We have been talking about how stress can cause us to become short-tempered and emotional. So let’s go into a bit more detail on that, and about how stress affects relationships.
Stress affects our family life. Think about your family, the people with whom you live out your daily life, and share your most intimate moments.
Stress’s effect on daily activities
To explore how being in a chronic state of stress can affect relationships with family, think about a special activity that you may have done recently with your husband or wife and kids. Maybe you took a boat ride together, or maybe you went on a family hike. When you reminisce about this time that you spent with your family, do you recall a feeling of pleasure and ease?
Or do you remember feeling short-tempered at the kids, because perhaps they wouldn’t listen to what you said?
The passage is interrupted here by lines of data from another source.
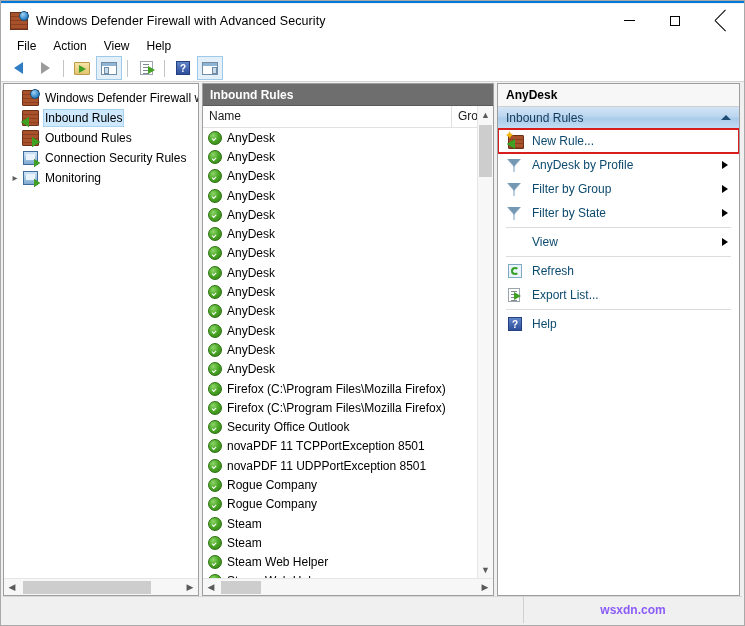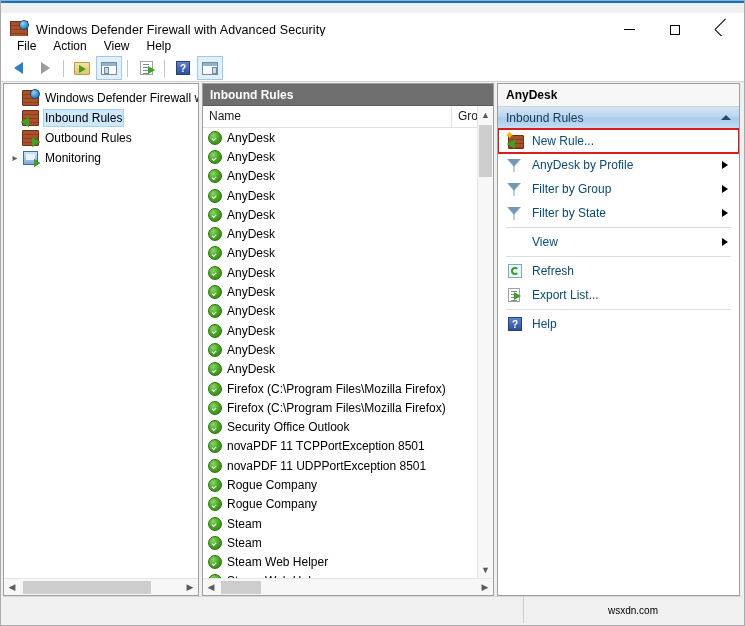--- a/index.html
+++ b/index.html
@@ -38,7 +38,7 @@
   
   .titlebar {
     position: absolute;
-    left: 0; top: 12px;
+    left: 0; top: 3px;
     width: 743px;
     height: 33px;
     background: #ffffff;

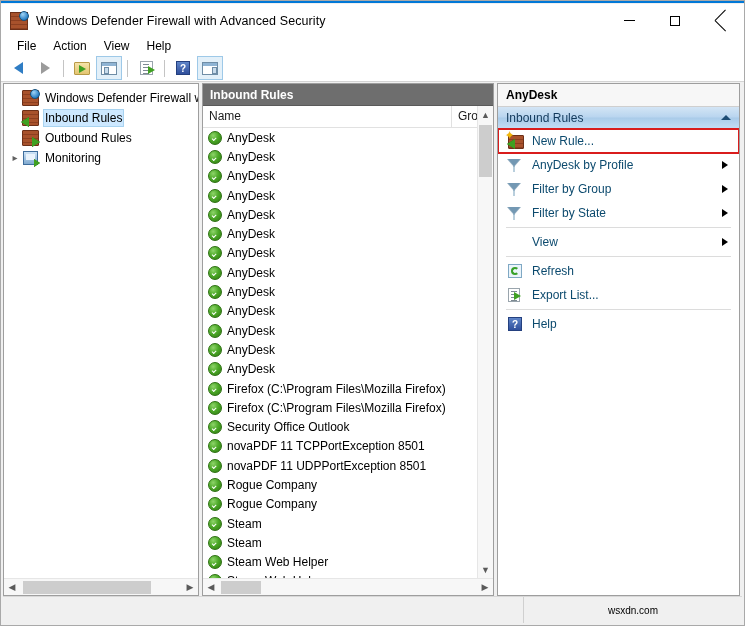--- a/index.html
+++ b/index.html
@@ -788,6 +788,13 @@
           <span class="tree-label">Outbound Rules</span>
         </div>
 
+        <div class="tree-row child">
+          <span class="tree-icon">
+            <span class="monitor-ic"></span>
+              <span class="grn-arrow" style="border-left-width:6px;border-top-width:4px;border-bottom-width:4px;"></span>
+          </span>
+          <span class="tree-label">Connection Security Rules</span>
+        </div>
 
         <div class="tree-row" style="padding-left:4px;">
           <span class="expander">▸</span>

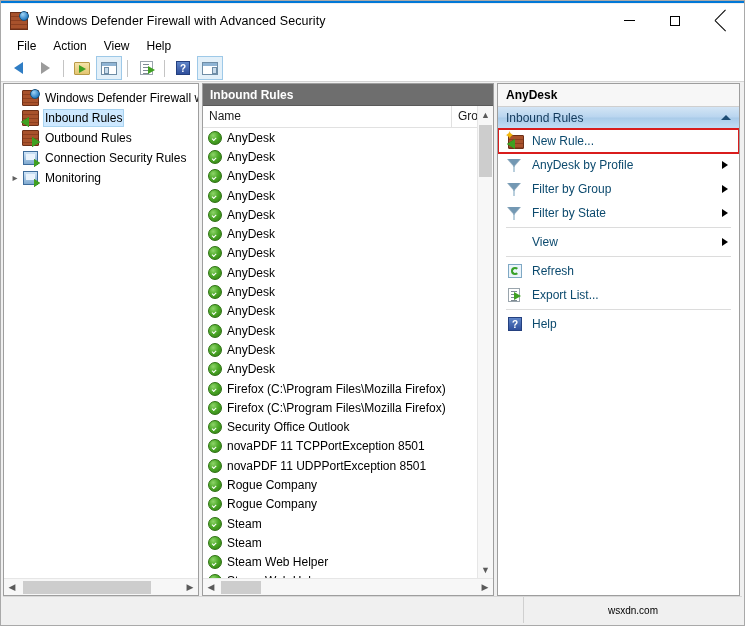--- a/index.html
+++ b/index.html
@@ -462,8 +462,9 @@
     display: flex;
     align-items: center;
     justify-content: center;
-    font-size: 10px;
-    color: #000000;
+    font-size: 12px;
+    color: #8b5cf6;
+    font-weight: bold;
   }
Overall, maybe you secretly thought it would have been more fun not to have your family with you on this supposed pleasure outing?
Stress Changes Perception
It’s so easy for stress to change our perception of things. Remember that walking into a situation like this when you’re feeling stressed can turn an otherwise enjoyable time into family arguments, brooding and misery. Again, your feelings are bound to factor in.
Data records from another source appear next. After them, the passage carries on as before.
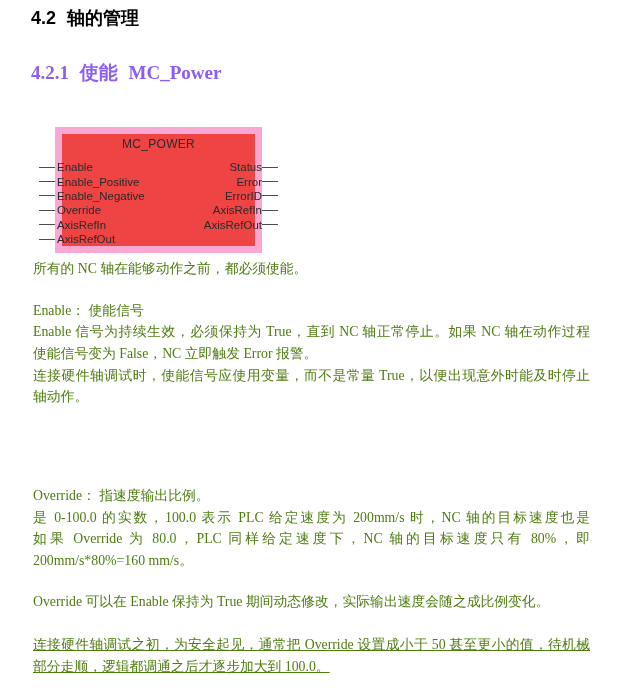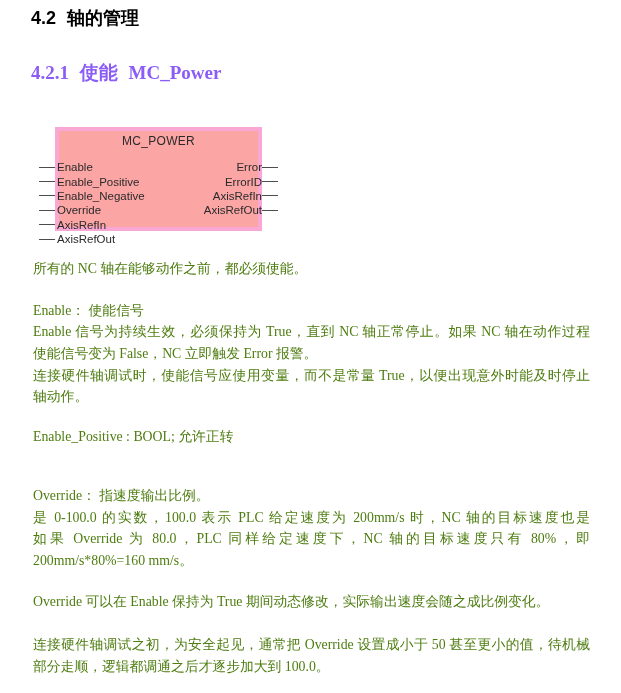--- a/index.html
+++ b/index.html
@@ -26,10 +26,10 @@
   
   .fb-box {
     position: absolute; left: 55px; top: 127px;
-    width: 207px; height: 104px;
-    border: 4px solid #f9a8d4;
+    width: 207px; height: 126px;
+    border: 7px solid #f9a8d4;
     box-sizing: border-box;
-    background: #fca5a5;
+    background: #ef4444;
   }
   .fb-title {
     text-align: center;

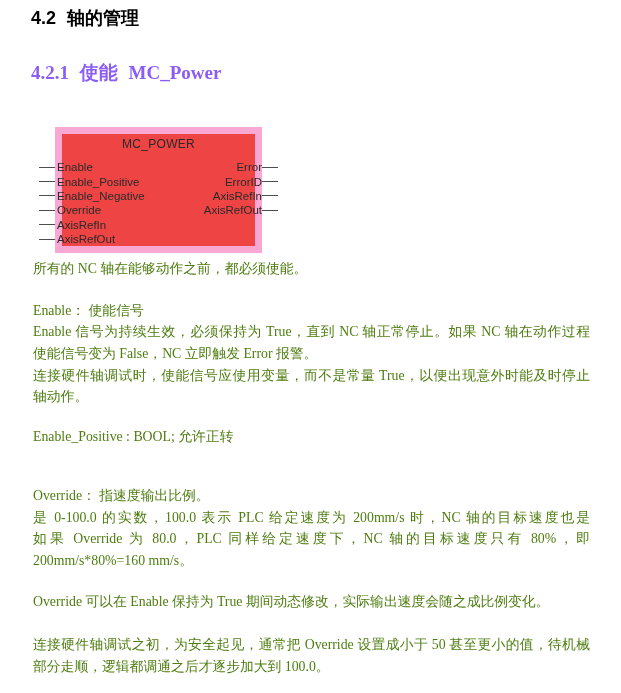--- a/index.html
+++ b/index.html
@@ -114,6 +114,10 @@
     </div>
   <div class="pins pins-right">
       <div class="pin-row">
+        <span class="pin-label">Status</span>
+        <span class="tick"></span>
+      </div>
+      <div class="pin-row">
         <span class="pin-label">Error</span>
         <span class="tick"></span>
       </div>

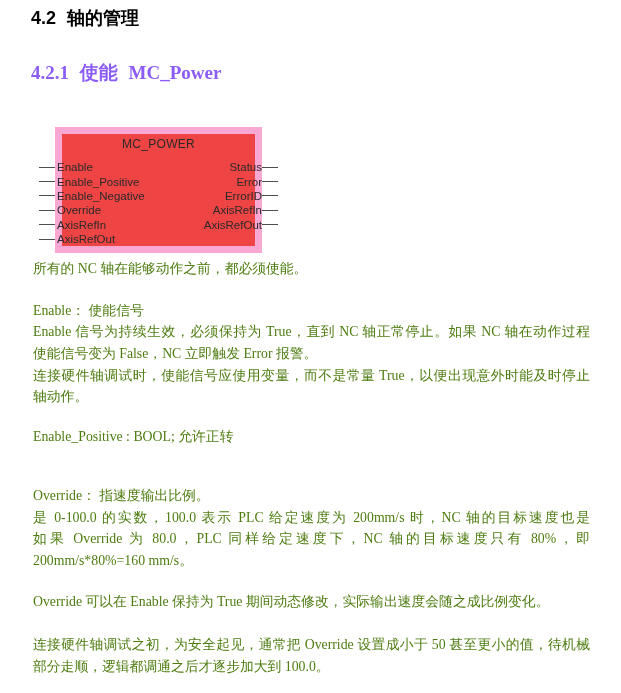--- a/index.html
+++ b/index.html
@@ -147,7 +147,6 @@
     <div class="line">轴动作。</div>
   </div>
 <div class="para p3">
-    <div class="line">Enable_Positive : BOOL; 允许正转</div>
   </div>
 <div class="para p4">
     <div class="line">Override： 指速度输出比例。</div>

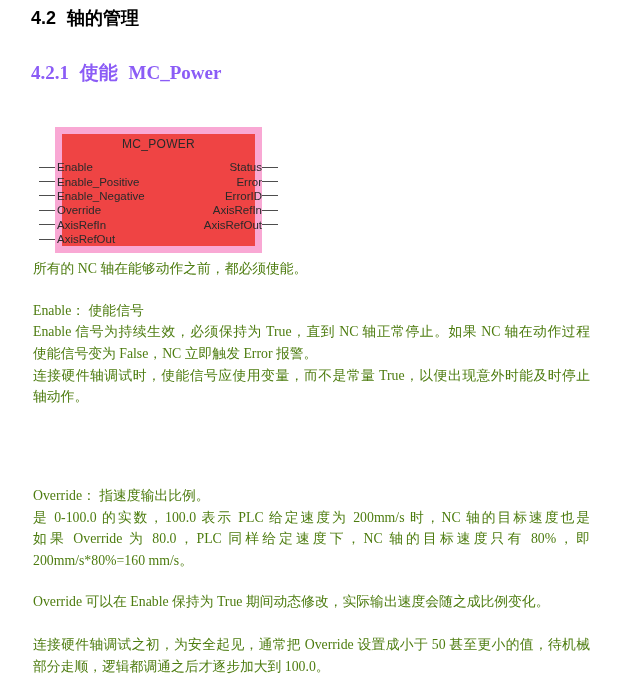--- a/index.html
+++ b/index.html
@@ -74,7 +74,7 @@
   .p3 { top: 426px; }
   .p4 { top: 485px; }
   .p5 { top: 591px; font-family: Liberation Serif, serif; }
-  .p6 { top: 634px; }
+  .p6 { top: 634px; text-decoration: underline; }
 </style>
 </head>
 <body>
The point is that if you’re already feeling chronically stressed based on something else that is happening in your life, you will be more likely to lash out at family members and overreact to minor incidents. This can have the effect of causing other people to also feel your stress. It can turn an otherwise pleasant time into something uncomfortable which may even cause family members to dread future activities such as this if they are to happen again.
Stress Affects Performance
Another way to identify how stress can affect the people around us is to think about a time at work when your boss or a co-worker (or several co-workers) faced a stressful situation. How did others’ facial expressions, manner of speaking, tone of voice, body language, and the content of whatever was said impact your own performance at work that day? Did their stress rub off on you? Did you, too, begin to feel a sense of anxiousness?
What happened that day, and what was your reaction to the way that your boss or coworkers may have been acting or speaking during that stressful time? Did your boss or coworkers get loud? Did they become demanding? Did they interrupt what you were doing to vent, or to shift your priorities to something that they felt was more important? Did you begin to feel stressed out after dealing with them?
If your coworkers are people who seem to be affected by stress on a routine basis, how does this in turn cause you to react? Do you enjoy where you work?
Or, if you stay at home, does this stressful situation at home impact you? If you can remember a time when someone seemed to be emotionally distraught or triggered and it affected you, then recall that at those times when you too feel stressed, the people around you may also feel it.